[The task] For the material that follows, list every line containing the word "descending".

[Given records]
----
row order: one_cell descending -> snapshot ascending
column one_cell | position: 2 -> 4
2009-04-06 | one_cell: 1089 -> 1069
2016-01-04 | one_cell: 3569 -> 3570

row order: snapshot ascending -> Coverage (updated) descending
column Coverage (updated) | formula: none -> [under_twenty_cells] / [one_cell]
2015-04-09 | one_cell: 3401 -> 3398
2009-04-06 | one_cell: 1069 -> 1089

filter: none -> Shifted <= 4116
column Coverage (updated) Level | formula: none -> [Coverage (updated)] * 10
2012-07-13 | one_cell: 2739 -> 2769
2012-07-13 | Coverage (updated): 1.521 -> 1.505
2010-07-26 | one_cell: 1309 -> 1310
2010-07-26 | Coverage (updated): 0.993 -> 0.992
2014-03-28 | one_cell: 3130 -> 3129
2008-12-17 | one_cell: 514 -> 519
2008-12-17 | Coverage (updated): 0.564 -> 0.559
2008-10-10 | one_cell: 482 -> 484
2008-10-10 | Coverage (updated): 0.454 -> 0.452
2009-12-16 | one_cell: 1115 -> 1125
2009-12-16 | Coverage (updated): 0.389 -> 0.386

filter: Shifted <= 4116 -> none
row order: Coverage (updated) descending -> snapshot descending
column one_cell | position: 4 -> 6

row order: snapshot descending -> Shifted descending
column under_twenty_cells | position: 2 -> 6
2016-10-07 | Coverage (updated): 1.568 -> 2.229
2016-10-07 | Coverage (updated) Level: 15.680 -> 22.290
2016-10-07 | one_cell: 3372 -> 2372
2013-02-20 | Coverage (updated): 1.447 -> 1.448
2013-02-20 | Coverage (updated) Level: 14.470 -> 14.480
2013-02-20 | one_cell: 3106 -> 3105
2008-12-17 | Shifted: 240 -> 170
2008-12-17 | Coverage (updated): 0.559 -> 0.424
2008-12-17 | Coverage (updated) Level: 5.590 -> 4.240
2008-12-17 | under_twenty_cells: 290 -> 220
----
[Problem solution]
row order: one_cell descending -> snapshot ascending
row order: snapshot ascending -> Coverage (updated) descending
row order: Coverage (updated) descending -> snapshot descending
row order: snapshot descending -> Shifted descending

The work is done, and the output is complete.